Abstract:
Heavy-ion collisions provide a unique opportunity to study the nuclear equation of state for a wide range of densities, temperatures, and neutron-proton asymmetries in the laboratory. Transport models are the main method to obtain physics information on the nuclear equation of state and in-medium properties of particles from low to relativistic-energy heavy-ion collisions. In this paper, the typical transport models used in heavy ion collisions were introduced, including the phenomenology-type transport model, such as dinuclear system (DNS) model and Langevin equation, Boltzmann-equation and quantum molecular dynamics (QMD) type transport model. Besides, some of their computed results were taken as examples to introduce the progress of transport theory. The difficulties faced by the current transport model were also summarized, and the application of machine learning in heavy ion collisions transport theory was reviewed. In this area, machine learning, especially deep learning, has been widely used as a significant data analysis method. Machine learning could be applied to correct the input of transport model, such as the nuclear equation of state and impact parameter, and constrain the output results, such as fission yields. The convolutional neural networks (CNN), light gradient boosting machine (LightGBM), Bayesian neural network (BNN) were introduced in these studies mentioned. Based on the above, the key problems to be solved possibly using machine learning in transport theory were proposed: Nucleon-nucleon correlations are not included in Boltzmann-type transport model, due to the basic assumptions needed to derive Boltzmann equation from Bogoliubov-Born-Green-Kirkwood-Yvon (BBGKY) equations, which are Rarefied gas hypothesis and Stosszahlansatz; Only two-body collision is considered in Boltzmann equation without
N-body collisions, which is unphysical in high density.
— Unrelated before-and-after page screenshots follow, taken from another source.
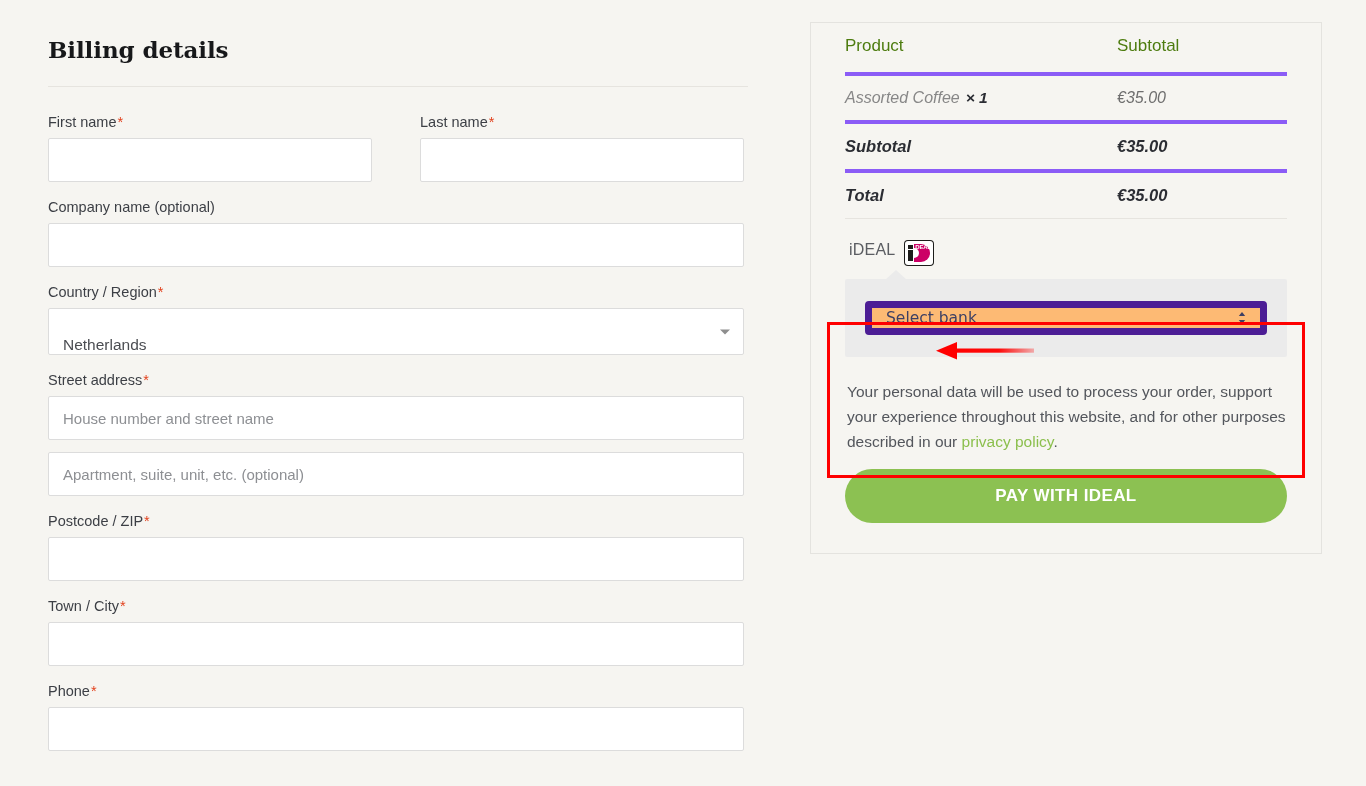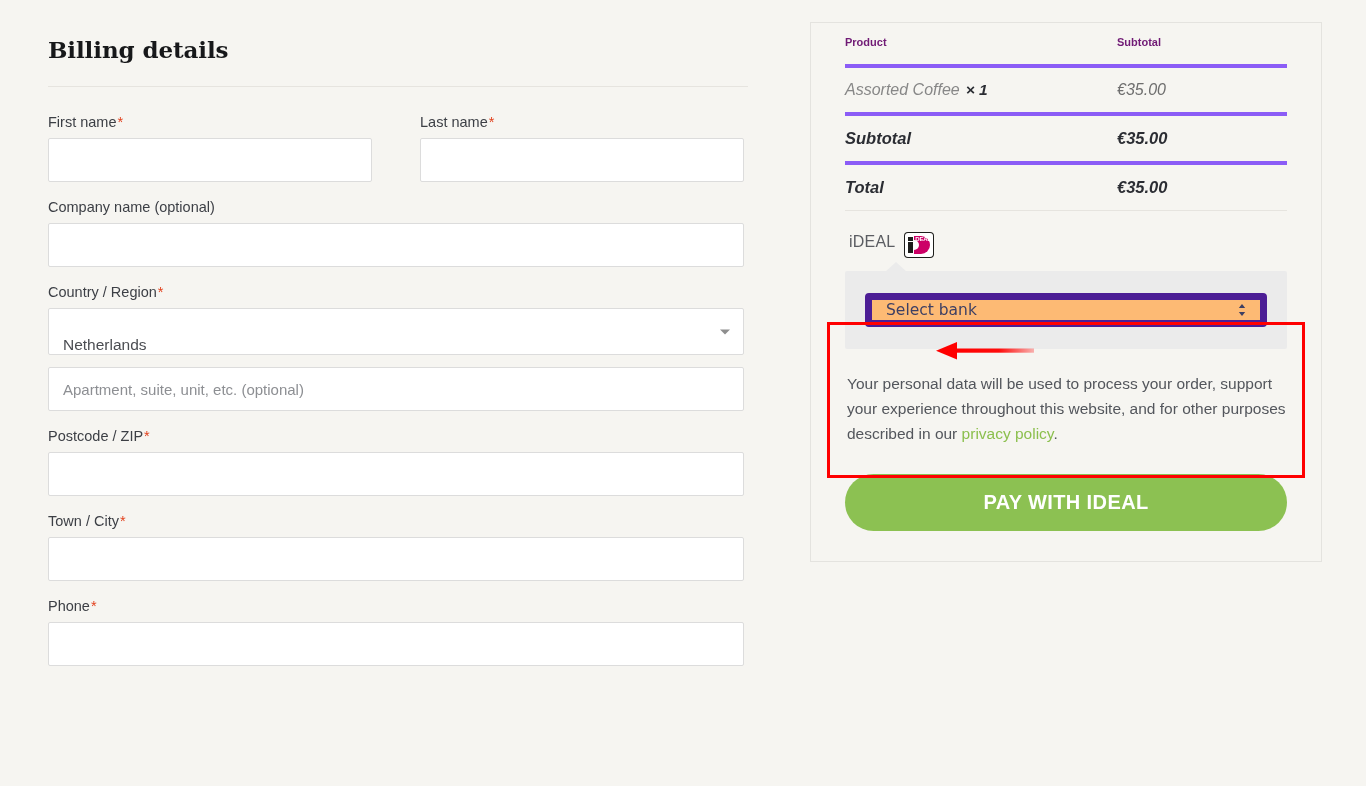--- a/index.html
+++ b/index.html
@@ -154,23 +154,23 @@
     border-collapse: collapse;
     font-size: 16px;
   }
   table.order-table th,
   table.order-table td {
     text-align: left;
     padding: 13px 0;
     vertical-align: middle;
   }
   table.order-table th {
-    font-weight: bold;
-    color: #701a75;
-    font-size: 11px;
+    font-weight: normal;
+    color: #4d7c0f;
+    font-size: 17px;
     padding-bottom: 16px;
   }
   table.order-table th.amount,
   table.order-table td.amount {
     text-align: left;
     width: 170px;
     padding-left: 2px;
   }
   table.order-table tbody tr {
     border-top: 4px solid #8b5cf6;
@@ -336,28 +336,28 @@
   }
   .privacy-link {
     color: #8bbf4d;
     text-decoration: none;
     margin-top: 20px;
   }
   .pay-button {
     display: block;
     box-sizing: border-box;
     width: 100%;
-    margin-top: 28px;
+    margin-top: 15px;
     padding: 17px 10px;
     background: #8cc152;
     color: #ffffff;
     border: none;
     border-radius: 40px;
     font-family: "Liberation Sans", sans-serif;
-    font-size: 20px;
+    font-size: 17px;
     font-weight: bold;
     letter-spacing: 0.4px;
     cursor: pointer;
     text-align: center;
   }
 
   
   .annot-box {
     position: absolute;
     left: 827px;
@@ -406,20 +406,24 @@
       </div>
 
       <div class="field full">
         <label class="field-label"><span>Country / Region</span><span class="req">*</span></label>
         <div class="country-select">
           <span class="value">Netherlands</span>
           <span class="caret"></span>
         </div>
       </div>
 
+      <div class="field full">
+        <label class="field-label"><span>Street address</span><span class="req">*</span></label>
+        <input class="text-input" type="text" placeholder="House number and street name" style="">
+      </div>
 
       <div class="field full stacked-second">
         <input class="text-input" type="text" placeholder="Apartment, suite, unit, etc. (optional)" style="">
       </div>
 
       <div class="field full">
         <label class="field-label"><span>Postcode / ZIP</span><span class="req">*</span></label>
         <input class="text-input" type="text" value="" style="">
       </div>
High order terms of BBGKY equations need to be considered; The fermionic nature of the system should be preserved in the evolution of nuclear reaction system, but is lost rapidly in QMD-type transport model because of fluctuations, even with Fermi statistics implemented at the beginning of the reaction and the Pauli principle enforced in the collision term; The multi-time scale should be used to deal with the evolution from the collision stage to the local equilibrium, which has to be ignored in the current transport theory; Incomplete experimental data are available as input of transport model, which leads to improve the accuracy of the transport model. The solution of above problems is expected to combine machine learning and transport theory. These studies are essential for further developments of precise transport model.